Companies Use Borrowed Billions to Buy Back Stock, Not to Invest

(Bloomberg Businessweek) -- When the Federal Reserve cuts interest rates, making it cheaper to borrow, it’s supposed to deliver a direct boost to the economy. But one key part of that machinery has broken down.

Business investment used to rise when U.S. companies took on more debt—because most companies borrowed to add capacity. Nowadays, they’re likelier to funnel the money to shareholders.

Investment is stuck at low levels by historical standards. President Donald Trump’s reduction in corporate taxes hasn’t changed the pattern. Neither has a decade of low interest rates, even before the Fed’s quarter-point cut on July 31.

It’s not that business stopped borrowing. As a share of gross domestic product, corporate debt has climbed to a record. What’s all but vanished is the correlation between how much companies borrow and how much they invest.

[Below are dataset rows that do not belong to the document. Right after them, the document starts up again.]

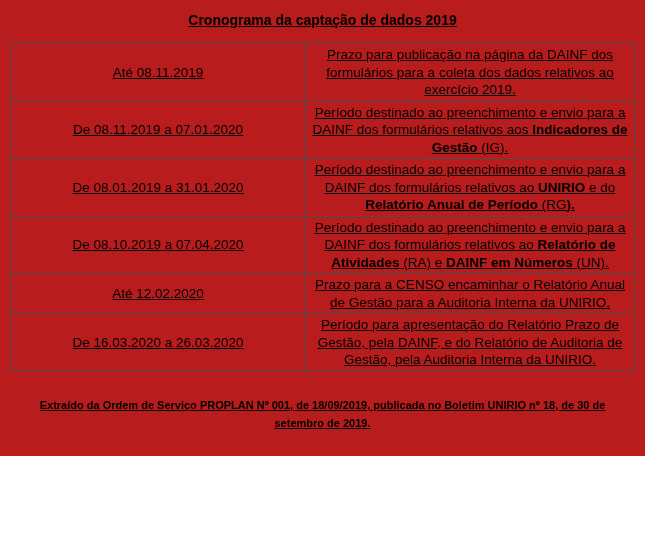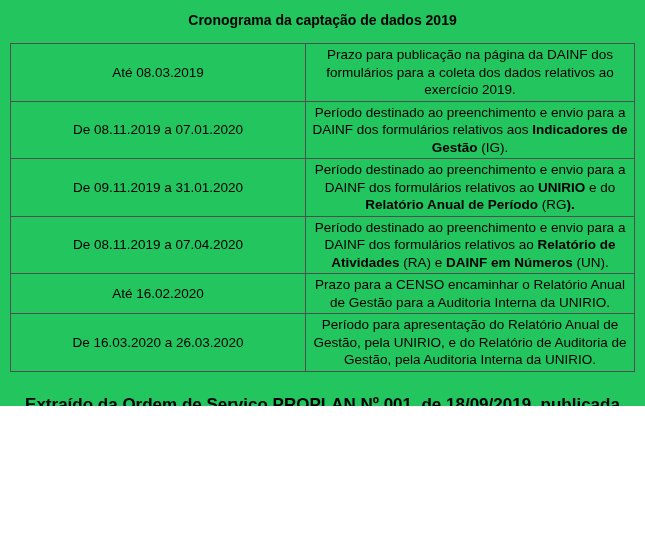--- a/index.html
+++ b/index.html
@@ -4,24 +4,25 @@
 <style>
   html, body {
     margin: 0;
     padding: 0;
     background: #ffffff;
     color: #000000;
     font-family: "Liberation Sans", sans-serif;
   }
   .page {
     width: 645px;
-    height: 406px;
+    height: 456px;
     box-sizing: border-box;
     padding: 8px 10px 0 10px;
-    background: #22c55e;
+    background: #b91c1c;
+    text-decoration: underline;
   }
   .title {
     font-size: 14px;
     font-weight: bold;
     text-align: center;
     margin: 4px 0 15px 0;
   }
   table.schedule {
     border-collapse: collapse;
     width: 625px;
@@ -31,57 +32,57 @@
     border: 1px solid #4f4f4f;
     text-align: center;
     vertical-align: middle;
     font-size: 13.5px;
     line-height: 17.5px;
     padding: 2px 0;
   }
   td.date-cell { width: 287px; }
   td.desc-cell { width: 320px; }
   .footer {
-    font-size: 17px;
+    font-size: 11px;
     font-weight: bold;
     text-align: center;
     line-height: 18px;
     margin: 24px auto 0 auto;
     width: 600px;
   }
 </style>
 </head>
 <body>
 
 <div class="page">
   <div class="title">Cronograma da captação de dados 2019</div>
 
   <table class="schedule">
     <tbody id="table-body">
         <tr>
-          <td class="date-cell">Até 08.03.2019</td>
+          <td class="date-cell">Até 08.11.2019</td>
           <td class="desc-cell"><span>Prazo para publicação na página da DAINF dos formulários para a coleta dos dados relativos ao exercício 2019.</span></td>
         </tr>
         <tr>
           <td class="date-cell">De 08.11.2019 a 07.01.2020</td>
           <td class="desc-cell"><span>Período destinado ao preenchimento e envio para a DAINF dos formulários relativos aos </span><b>Indicadores de Gestão</b><span> (IG).</span></td>
         </tr>
         <tr>
-          <td class="date-cell">De 09.11.2019 a 31.01.2020</td>
+          <td class="date-cell">De 08.01.2019 a 31.01.2020</td>
           <td class="desc-cell"><span>Período destinado ao preenchimento e envio para a DAINF dos formulários relativos ao </span><b>UNIRIO</b><span> e do </span><b>Relatório Anual de Período</b><span> (RG</span><b>).</b></td>
         </tr>
         <tr>
-          <td class="date-cell">De 08.11.2019 a 07.04.2020</td>
+          <td class="date-cell">De 08.10.2019 a 07.04.2020</td>
           <td class="desc-cell"><span>Período destinado ao preenchimento e envio para a DAINF dos formulários relativos ao </span><b>Relatório de Atividades</b><span> (RA) e </span><b>DAINF em Números</b><span> (UN).</span></td>
         </tr>
         <tr>
-          <td class="date-cell">Até 16.02.2020</td>
+          <td class="date-cell">Até 12.02.2020</td>
           <td class="desc-cell"><span>Prazo para a CENSO encaminhar o Relatório Anual de Gestão para a Auditoria Interna da UNIRIO.</span></td>
         </tr>
         <tr>
           <td class="date-cell">De 16.03.2020 a 26.03.2020</td>
-          <td class="desc-cell"><span>Período para apresentação do Relatório Anual de Gestão, pela UNIRIO, e do Relatório de Auditoria de Gestão, pela Auditoria Interna da UNIRIO.</span></td>
+          <td class="desc-cell"><span>Período para apresentação do Relatório Prazo de Gestão, pela DAINF, e do Relatório de Auditoria de Gestão, pela Auditoria Interna da UNIRIO.</span></td>
         </tr>
       </tbody>
   </table>
 
   <div class="footer">Extraído da Ordem de Serviço PROPLAN Nº 001, de 18/09/2019, publicada no Boletim UNIRIO nº 18, de 30 de setembro de 2019.</div>
 </div>
 
 </body></html>

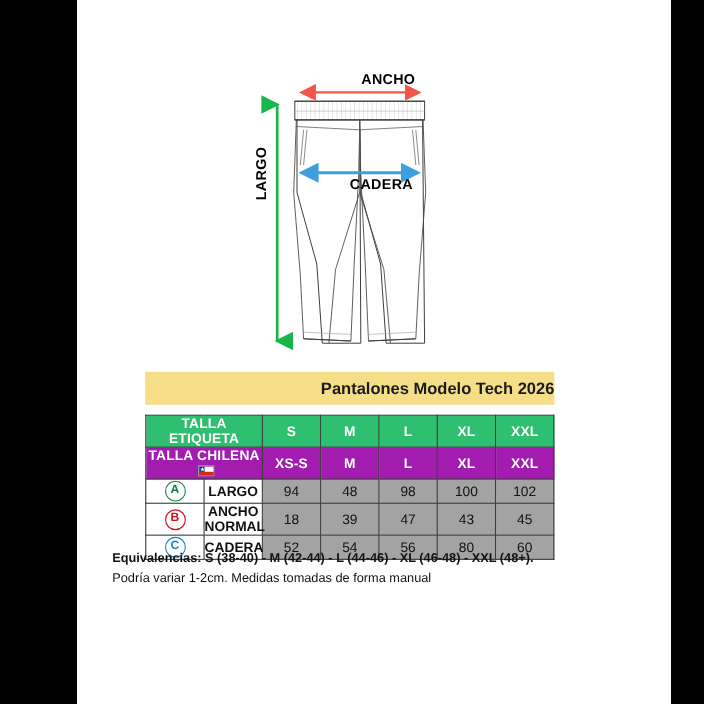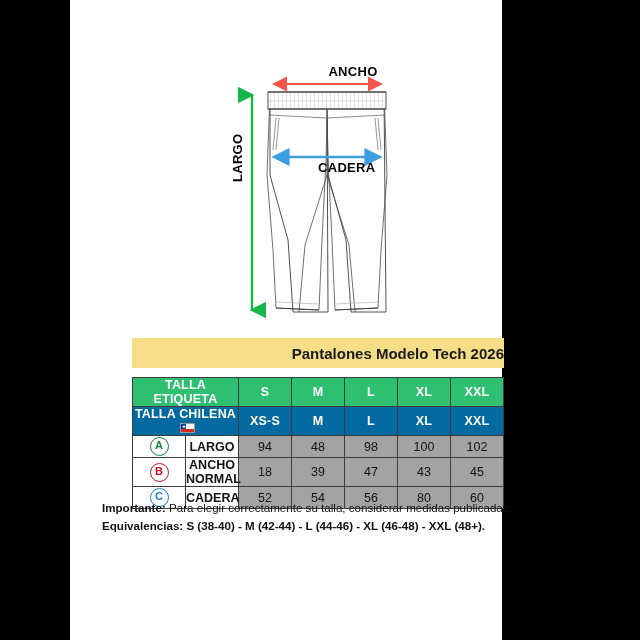--- a/index.html
+++ b/index.html
@@ -19,21 +19,21 @@
     width: 640px;
     height: 640px;
     background: #000000;
   }
 
   
   #canvas {
     position: absolute;
     left: 70px;
     top: 0px;
-    width: 432px;
+    width: 540px;
     height: 640px;
     background: #ffffff;
   }
 
   
   #diagram {
     position: absolute;
     left: 0px;
     top: 0px;
     width: 500px;
@@ -108,21 +108,21 @@
     box-sizing: border-box;
   }
   .hdr-green {
     background: #2fbf71;
     color: #ffffff;
     font-weight: bold;
     font-size: 12.5px;
     letter-spacing: 0.2px;
   }
   .hdr-gray {
-    background: #0369a1;
+    background: #a21caf;
     color: #ffffff;
     font-weight: bold;
     font-size: 12.5px;
     letter-spacing: 0.2px;
   }
   .col-letter {
     width: 30px;
     background: #ffffff;
   }
   .col-name {
@@ -346,18 +346,18 @@
           <td class="col-val">52</td>
           <td class="col-val">54</td>
           <td class="col-val">56</td>
           <td class="col-val">80</td>
           <td class="col-val">60</td>
         </tr>
       </tbody>
     </table>
 
     <div id="footnotes">
-      <p><b>Importante:</b><span> Para elegir correctamente su talla, considerar medidas publicadas.</span></p>
       <p><b>Equivalencias: S (38-40) - M (42-44) - L (44-46) - XL (46-48) - XXL (48+).</b></p>
+      <p>Podría variar 1-2cm. Medidas tomadas de forma manual</p>
     </div>
 
   </div>
 </div>
 
 </body></html>

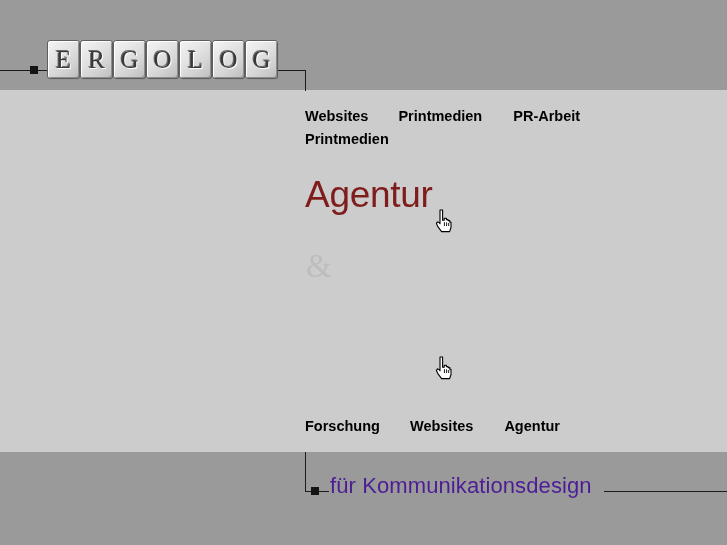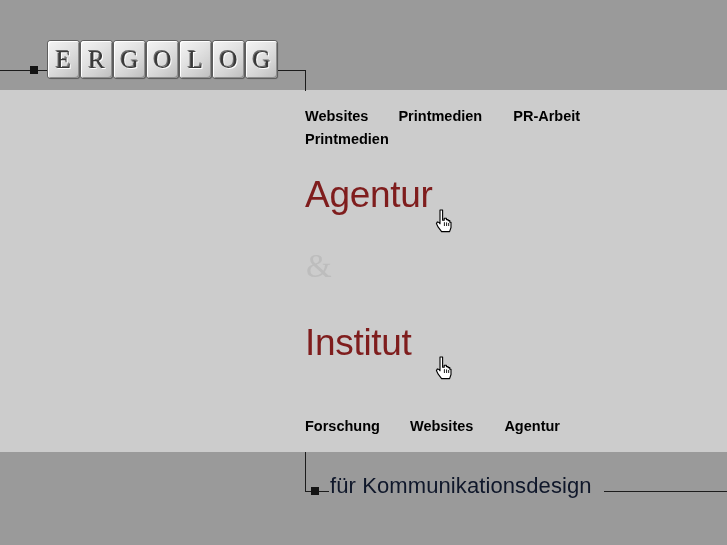--- a/index.html
+++ b/index.html
@@ -177,21 +177,21 @@
     top: 491px;
     width: 24px;
     height: 1px;
     background: #1c1c1c;
   }
   .foot-text {
     position: absolute;
     left: 330px;
     top: 473px;
     font-size: 22px;
-    color: #0f172a;
+    color: #4c1d95;
     letter-spacing: 0.1px;
     white-space: nowrap;
   }
   .foot-h-right {
     position: absolute;
     left: 604px;
     top: 491px;
     width: 123px;
     height: 1px;
     background: #1c1c1c;
@@ -238,21 +238,20 @@
     </div>
 
     <div class="navrow navrow-top2">
       <span class="navitem">Printmedien</span>
     </div>
 
     <div class="big-link big-agentur">Agentur</div>
 
     <div class="amp">&amp;</div>
 
-    <div class="big-link big-institut">Institut</div>
 
     <div class="navrow navrow-bottom">
       <span class="navitem nav-gap-1">Forschung</span>
       <span class="navitem nav-gap-2">Websites</span>
       <span class="navitem">Agentur</span>
     </div>
 
   </div>
 
   <div class="foot-v"></div>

Companies Use Borrowed Billions to Buy Back Stock, Not to Invest

That long-standing relationship endured, albeit weakened, through the 1980s and ’90s as companies focused increasingly on driving shareholder value, says J.W. Mason, a fellow at the Roosevelt Institute in New York who’s been researching the topic. Now it’s gone, and Mason says the data suggest a different link. “If you can borrow on more favorable terms, you don’t necessarily invest more,” he says. “You might think this is an opportunity to give bigger payouts to shareholders. This is a big reason why monetary policy isn’t as effective as it used to be.”

Companies can return money to investors through share buybacks and dividends. Cash payments for acquisitions fit the category too—at least for an economist looking at the macro picture rather than at individual companies—because they’re another transaction where money goes to holders of already-existing assets.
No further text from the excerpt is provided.